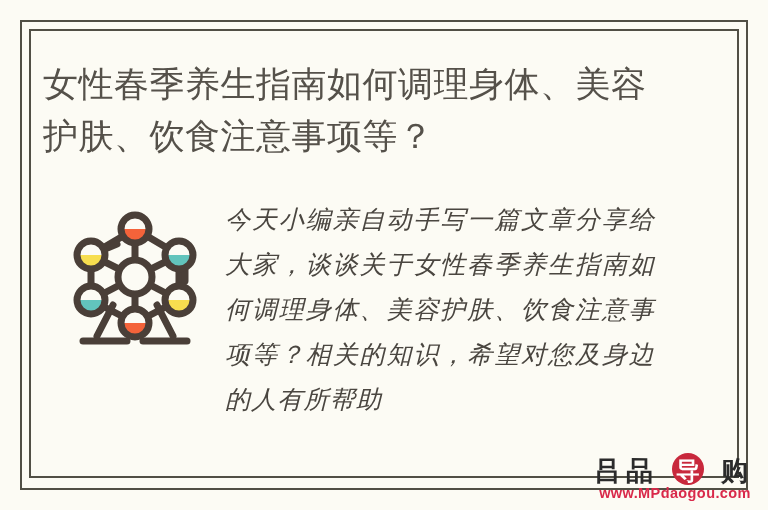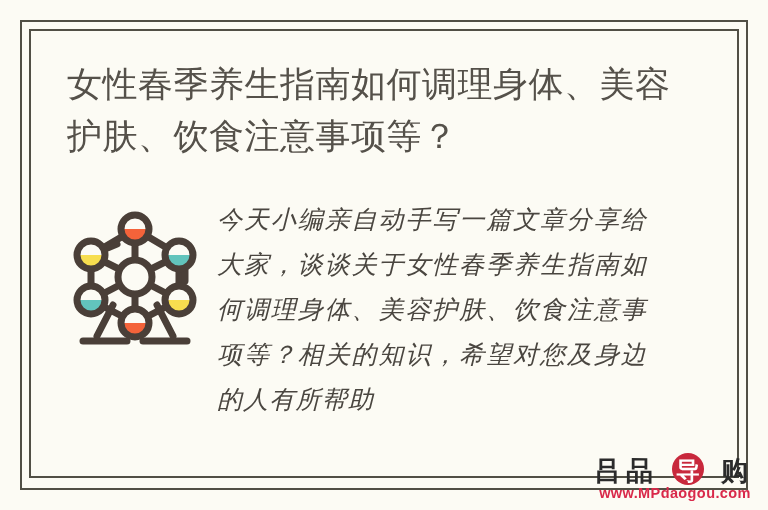--- a/index.html
+++ b/index.html
@@ -58,7 +58,7 @@
   
   .headline {
     position: absolute;
-    left: 38px;
+    left: 14px;
     top: 29px;
     width: 620px;
     color: #55514A;

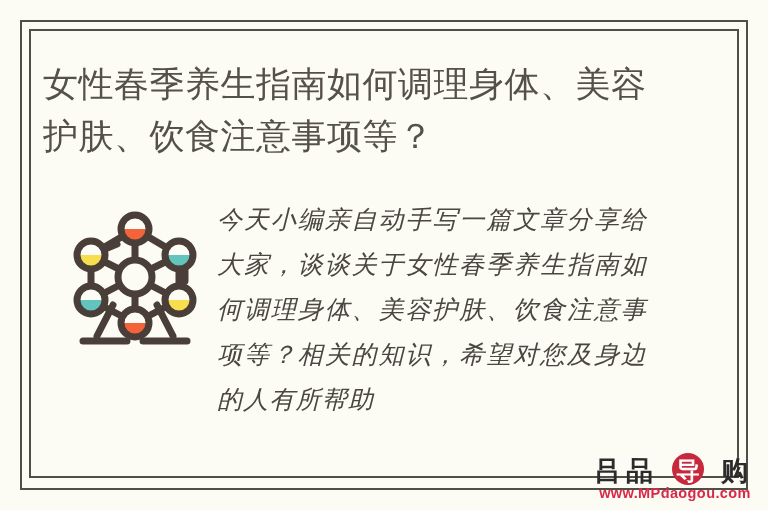--- a/index.html
+++ b/index.html
@@ -90,7 +90,7 @@
 
   .article-text {
     flex: 1 1 auto;
-    margin-left: 14px;
+    margin-left: 22px;
     color: #4A4640;
     font-size: 25px;
     line-height: 45px;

----

The entries are to be transcribed word for word, without their images.

--- a/index.html
+++ b/index.html
@@ -58,7 +58,7 @@
   
   .headline {
     position: absolute;
-    left: 38px;
+    left: 14px;
     top: 29px;
     width: 620px;
     color: #55514A;

--- a/index.html
+++ b/index.html
@@ -90,7 +90,7 @@
 
   .article-text {
     flex: 1 1 auto;
-    margin-left: 14px;
+    margin-left: 22px;
     color: #4A4640;
     font-size: 25px;
     line-height: 45px;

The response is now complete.